**TASK GOAL:** A verbatim transcript of the data below is required, images omitted.
··· EXTRACTED RECORDS ···
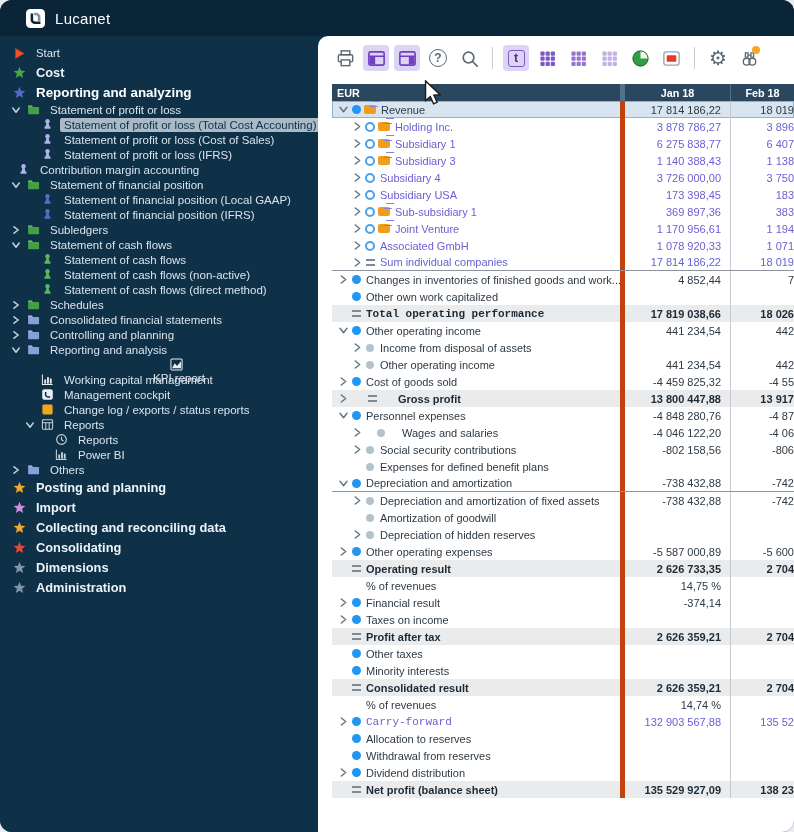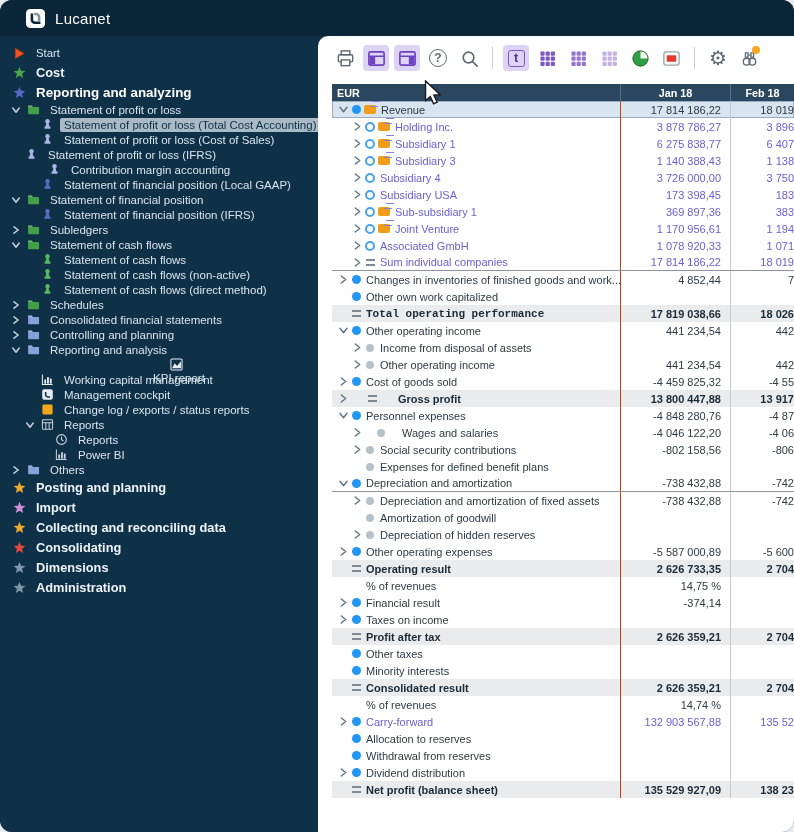"Jan 18" .cell.jan { border-left: 1px solid #c2410c -> 5px solid #c2410c }
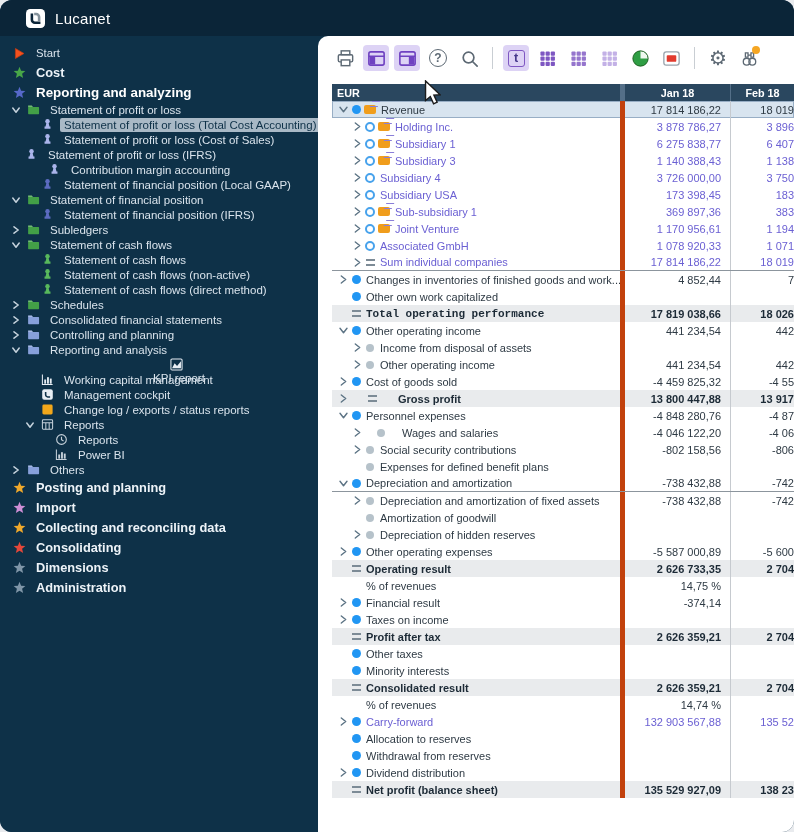"Statement of profit or loss (IFRS)" div.srow { padding-left: 24px -> 40px }
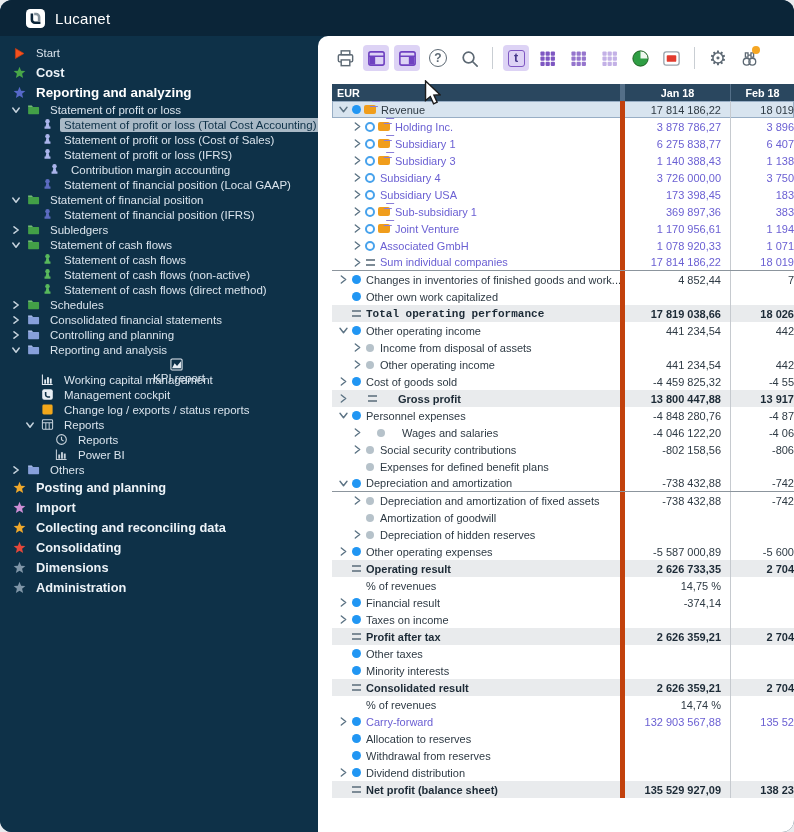"Contribution margin accounting" div.srow { padding-left: 47px -> 16px }
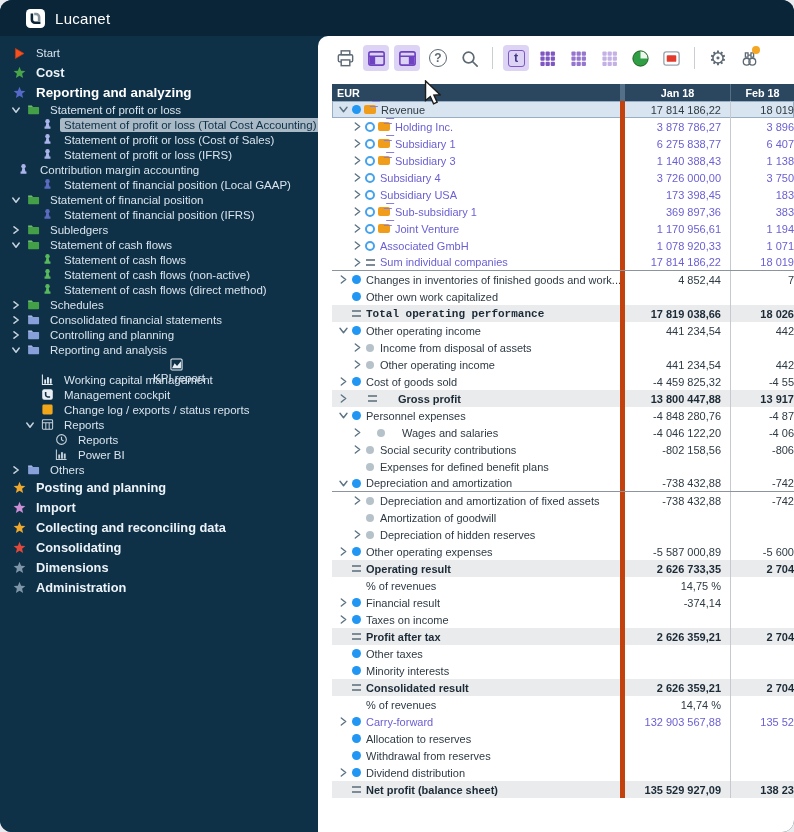"Statement of financial position (Local" div.srow { order: before "Statement of financial position" -> after "Statement of financial position" }
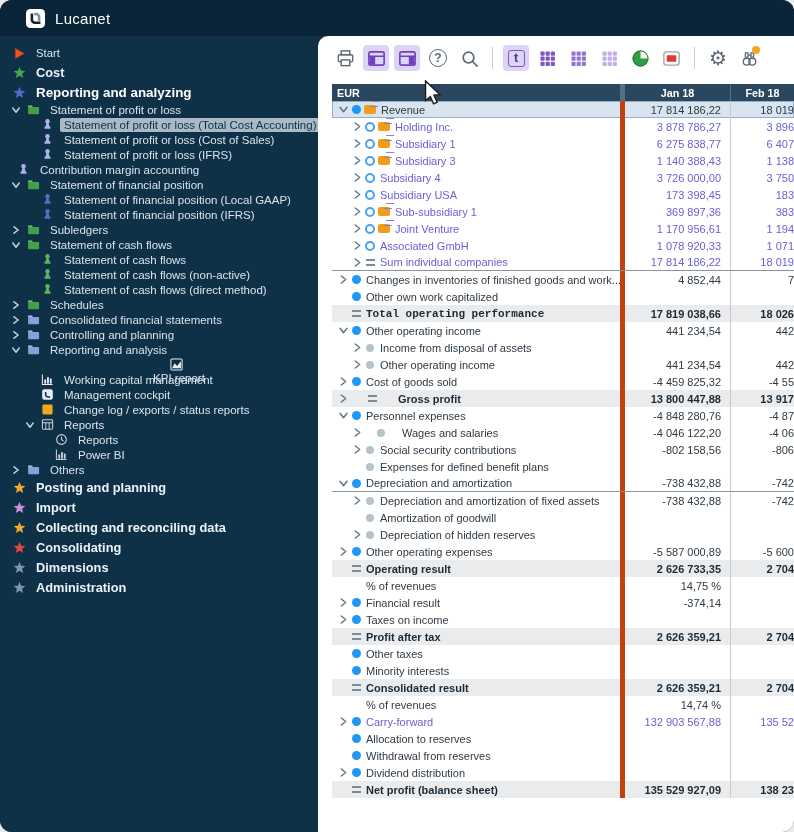"Carry-forward" div.cell { font-family: none -> Liberation Mono, monospace }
···
**EXPECTED OUTPUT:**
"Jan 18" .cell.jan { border-left: 1px solid #c2410c -> 5px solid #c2410c }
"Statement of profit or loss (IFRS)" div.srow { padding-left: 24px -> 40px }
"Contribution margin accounting" div.srow { padding-left: 47px -> 16px }
"Statement of financial position (Local" div.srow { order: before "Statement of financial position" -> after "Statement of financial position" }
"Carry-forward" div.cell { font-family: none -> Liberation Mono, monospace }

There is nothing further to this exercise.